Potongan-potongan besi yang dikumpulkan Udin, ia satukan agar lebih mudah untuk ditimbang. Foto : Zulkifli Mangkau/60dtk.com

Pilihan Udin mencari besi di balaroa, merupakan inisiatif dari sesama Loakan, mereka bersamaan memilih balaroa.

“bukan hanya saya, banyak sesama loakan yang mencari besi disini, kami bersepakat untuk kemari. Karena di beberapa tempat, besi dan sejenisnya di pungut oleh mobil kebersihan pemerintah dan di buang di tempat pembuangan sampah” Keluhnya kepada saya

Keputusan mencari besi di balaroa pun, sebelumnya mendapat hambatan dari beberapa aparat, karena masih bersifat tanggap gawat bencana dan tim evakuasi masih sementara bergiat mencari korban yang masih hilang.

Setelah tanggap gawat bencana di cabut, udin dan rekan-rekannya langsung ke balaroa.

“pekerjaan Loakan sekarang mulai di gemari, pasca bencana di Palu. Banyak orang sekarang berebutan mencari, tapi diantaranya mereka memakai mobil dan bisa dalam skala besar mendapatkan besi. Sedangkan kami hanya mengandalkan motor dan gerobak saja” ujarnya sambil melilitkan besi yang ia dapatkan.

Saya pun melontarkan pertanyaan kepada Udin, Bagaimana dengan harga jual besi ? setelah pasca gempa.

“harganya pun, syukur lebih bagus dari kemarin. Sekarang sudah dua ribu perkilonya, kemarin seribu perkilo.” Jawabanya dengan semangat

Setelah berbincang beberapa menit dengan Udin, saya berjalan mengunjungi para loakan lainnya yang sedang bergumul di satu gerobak.

“Dapat banyak hari ini om” Tanya saya.

“Lumayan lah, semenjak bencana datang. Kami para loakan diuntugkan.” Jawab mereka.

Balaroa menjadi tempat mengais rejeki bagi para loakan, setelah bencana datang ada sejumlah harapan dan berkah yang menghampiri para loakan.

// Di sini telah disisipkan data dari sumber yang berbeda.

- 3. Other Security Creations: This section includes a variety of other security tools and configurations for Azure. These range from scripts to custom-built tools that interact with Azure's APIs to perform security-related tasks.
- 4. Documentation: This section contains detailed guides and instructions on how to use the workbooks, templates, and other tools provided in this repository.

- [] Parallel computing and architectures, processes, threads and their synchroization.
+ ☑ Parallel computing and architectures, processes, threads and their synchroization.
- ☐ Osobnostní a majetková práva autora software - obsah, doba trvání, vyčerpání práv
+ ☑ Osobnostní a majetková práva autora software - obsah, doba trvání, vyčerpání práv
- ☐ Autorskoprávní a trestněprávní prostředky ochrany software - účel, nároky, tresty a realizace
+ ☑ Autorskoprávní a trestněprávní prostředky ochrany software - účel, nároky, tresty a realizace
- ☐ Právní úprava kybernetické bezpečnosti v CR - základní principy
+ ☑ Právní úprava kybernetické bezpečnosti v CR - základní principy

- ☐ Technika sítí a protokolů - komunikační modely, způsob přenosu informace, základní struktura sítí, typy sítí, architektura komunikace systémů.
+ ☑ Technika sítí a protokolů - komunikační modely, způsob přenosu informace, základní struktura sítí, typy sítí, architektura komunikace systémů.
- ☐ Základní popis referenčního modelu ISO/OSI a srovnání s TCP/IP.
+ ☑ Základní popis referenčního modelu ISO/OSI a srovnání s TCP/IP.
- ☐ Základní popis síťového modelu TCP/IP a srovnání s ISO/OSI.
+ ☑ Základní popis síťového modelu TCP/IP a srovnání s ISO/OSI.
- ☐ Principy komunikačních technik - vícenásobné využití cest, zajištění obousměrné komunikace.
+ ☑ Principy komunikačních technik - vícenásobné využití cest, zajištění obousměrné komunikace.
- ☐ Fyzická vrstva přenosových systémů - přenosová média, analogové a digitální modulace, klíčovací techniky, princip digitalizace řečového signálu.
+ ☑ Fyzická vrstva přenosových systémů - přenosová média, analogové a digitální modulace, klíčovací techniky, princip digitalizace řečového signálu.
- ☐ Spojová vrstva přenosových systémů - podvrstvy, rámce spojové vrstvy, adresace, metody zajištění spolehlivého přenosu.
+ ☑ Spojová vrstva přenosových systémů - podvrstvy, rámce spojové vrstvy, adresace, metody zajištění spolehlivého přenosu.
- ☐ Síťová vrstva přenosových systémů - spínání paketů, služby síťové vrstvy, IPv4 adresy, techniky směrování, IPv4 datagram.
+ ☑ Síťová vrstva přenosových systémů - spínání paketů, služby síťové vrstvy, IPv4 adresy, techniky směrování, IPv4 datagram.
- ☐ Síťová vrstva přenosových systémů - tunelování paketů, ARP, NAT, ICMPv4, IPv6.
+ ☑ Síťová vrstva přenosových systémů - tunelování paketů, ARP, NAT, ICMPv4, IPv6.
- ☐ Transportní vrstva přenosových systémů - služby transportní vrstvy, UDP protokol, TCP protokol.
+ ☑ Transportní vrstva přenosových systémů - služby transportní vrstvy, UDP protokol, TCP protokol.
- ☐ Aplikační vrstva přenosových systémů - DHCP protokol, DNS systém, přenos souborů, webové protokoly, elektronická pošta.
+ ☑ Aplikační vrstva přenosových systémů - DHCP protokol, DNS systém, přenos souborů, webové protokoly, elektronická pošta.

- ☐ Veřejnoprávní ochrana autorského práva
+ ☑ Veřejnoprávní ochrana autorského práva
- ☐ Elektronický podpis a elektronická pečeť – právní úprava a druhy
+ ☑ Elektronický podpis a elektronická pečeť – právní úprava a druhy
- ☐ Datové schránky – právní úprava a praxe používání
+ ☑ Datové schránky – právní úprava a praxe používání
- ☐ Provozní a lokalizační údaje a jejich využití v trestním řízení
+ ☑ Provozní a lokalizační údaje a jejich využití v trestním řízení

Setelah sebelumnya keuntungan mereka hanya bisa dihitung jari saja, kini berkah yang mereka rasakan. dengan sejumlah besi yang mereka dapatkan dimana saja, terutama di Balaroa.

Saya akhirnya kembali, karena langit sudah bermega mendung, menandakan hujan akan segera tiba. Tapi di penghujung jalan, tepat saya memarkir motor, berjumpa dengan Udin lagi.

“mo kamana komiyu (mau kemana kamu)” tanyanya dengan logat keseharian mereka di Palu.

“somo bale (mau Balik) dulu kami, umur panjang bisa bertemu). Jawab saya kembali.

Iye, jangan bosan-bosan ke Palu. Siapa tahu balik kesini jadi bos loakan besi kami disini. Sendu guraunya dari kejauhan ketika saya mulai meninggali perumnas Balaroa.